◆ PROBLEM DESCRIPTION
All the lines below should appear again unchanged, though their pictures should not.

--- MATERIAL FOR THE TASK ---

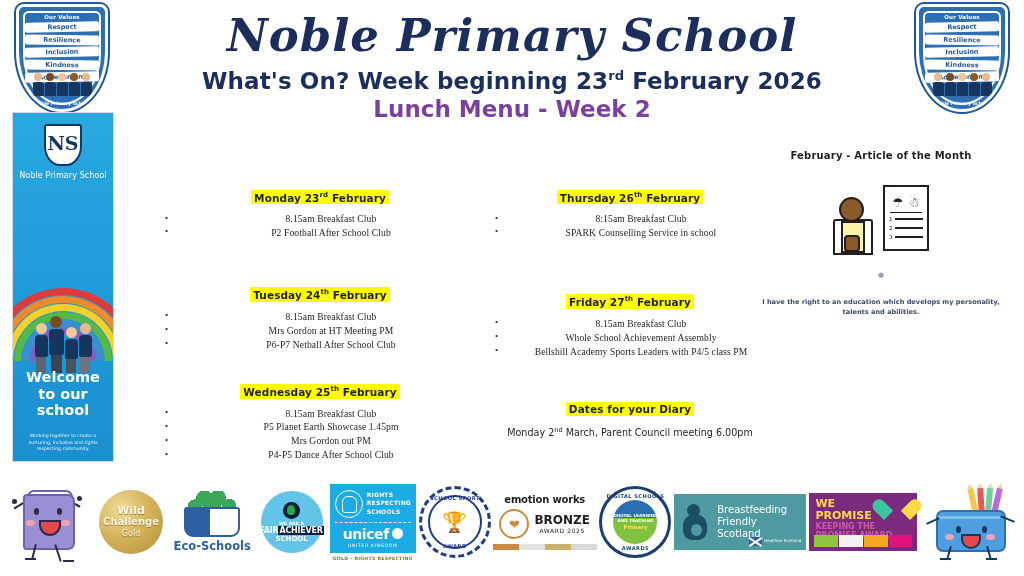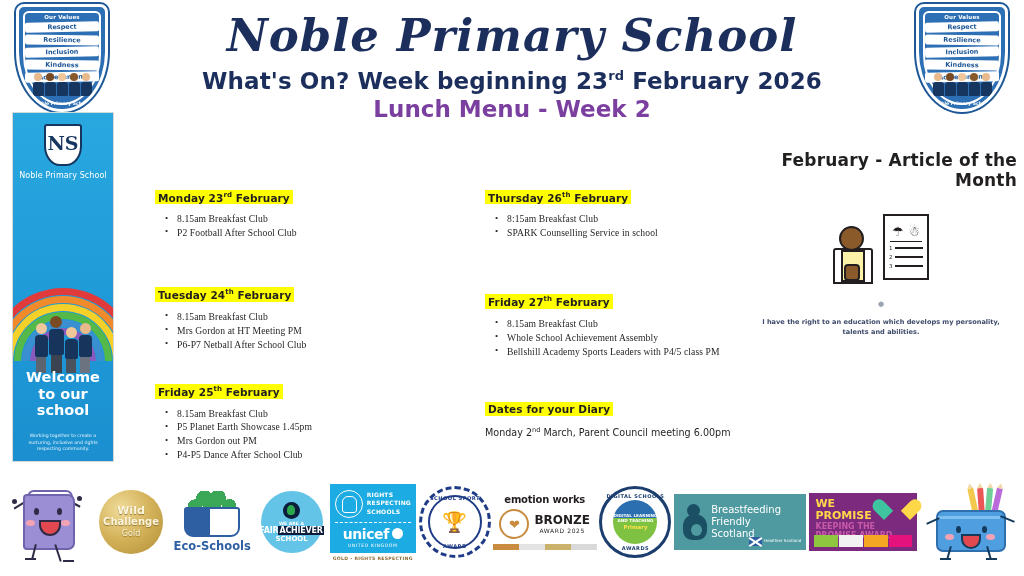"February - Article of the" .article-heading { font-size: 17px -> 10px; text-align: right -> none }
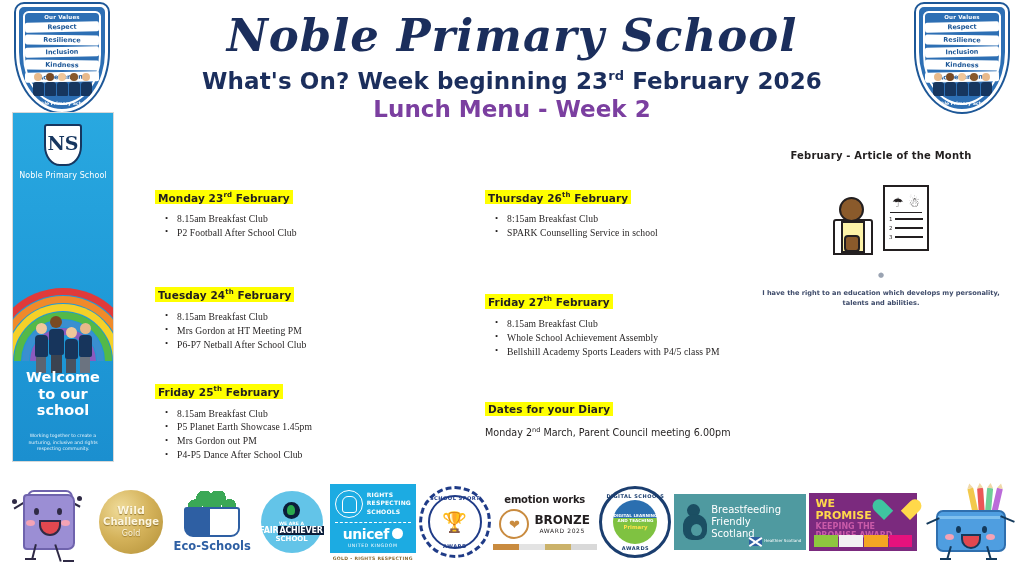"Monday 23rd February" .col { text-align: none -> center }
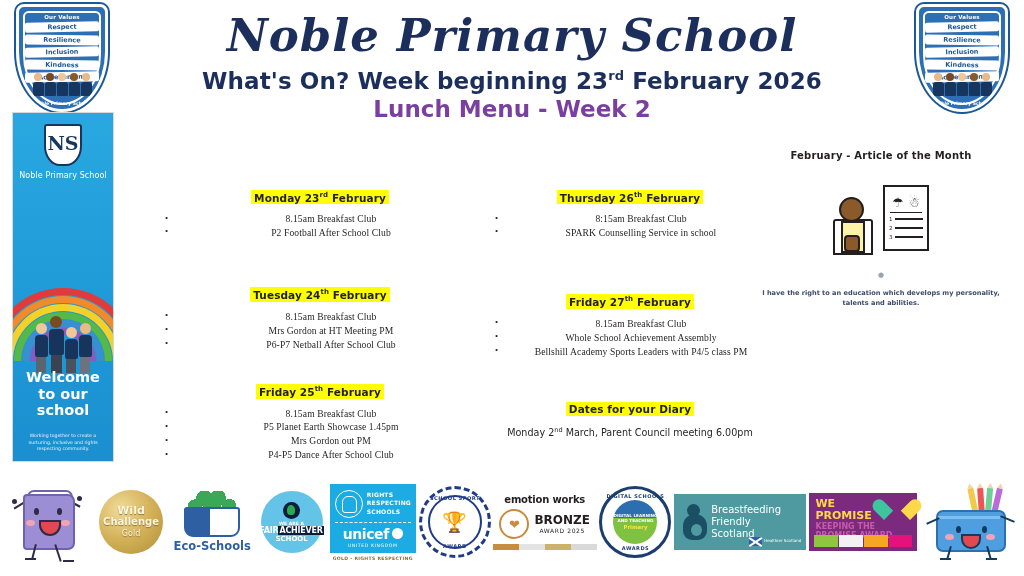"I have the right to" .article-text { margin: 9px 14px 0 -> 18px 14px 0 }
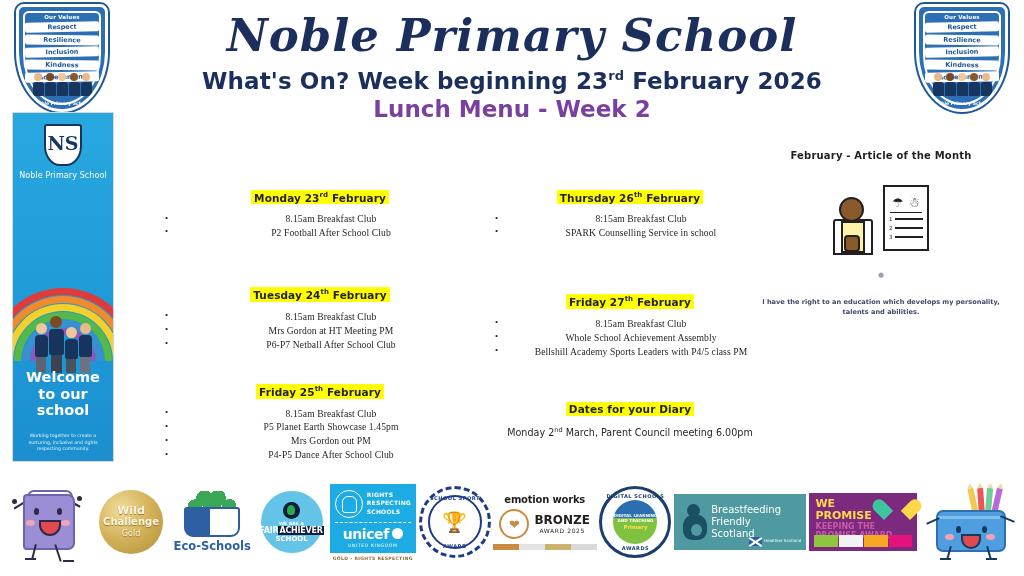"Friday 25" span { text: Friday -> Wednesday }
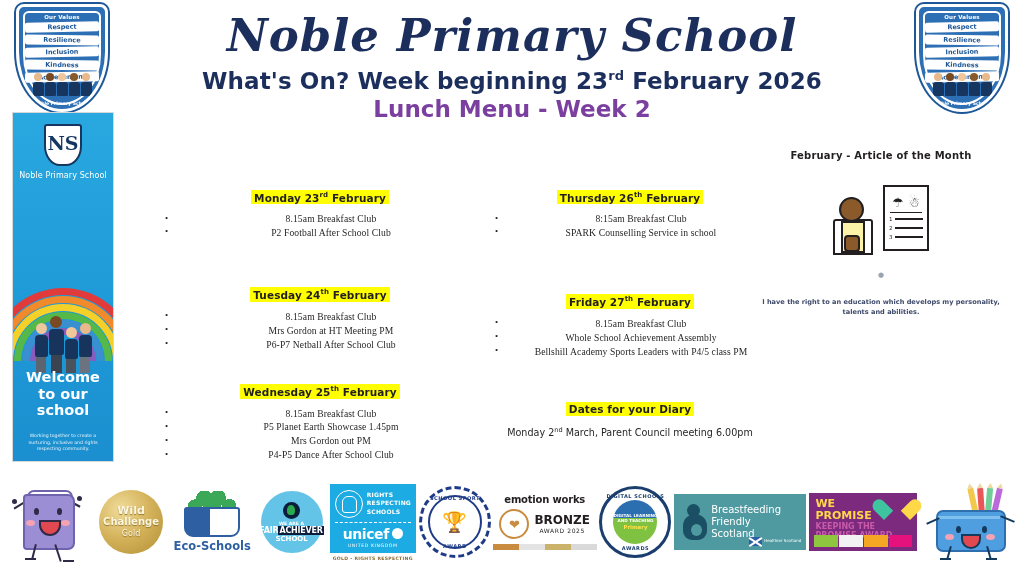"Breastfeeding" .bff-words { margin-left: none -> 6px }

---

◆ EXERCISE RESULT
"February - Article of the" .article-heading { font-size: 17px -> 10px; text-align: right -> none }
"Monday 23rd February" .col { text-align: none -> center }
"I have the right to" .article-text { margin: 9px 14px 0 -> 18px 14px 0 }
"Friday 25" span { text: Friday -> Wednesday }
"Breastfeeding" .bff-words { margin-left: none -> 6px }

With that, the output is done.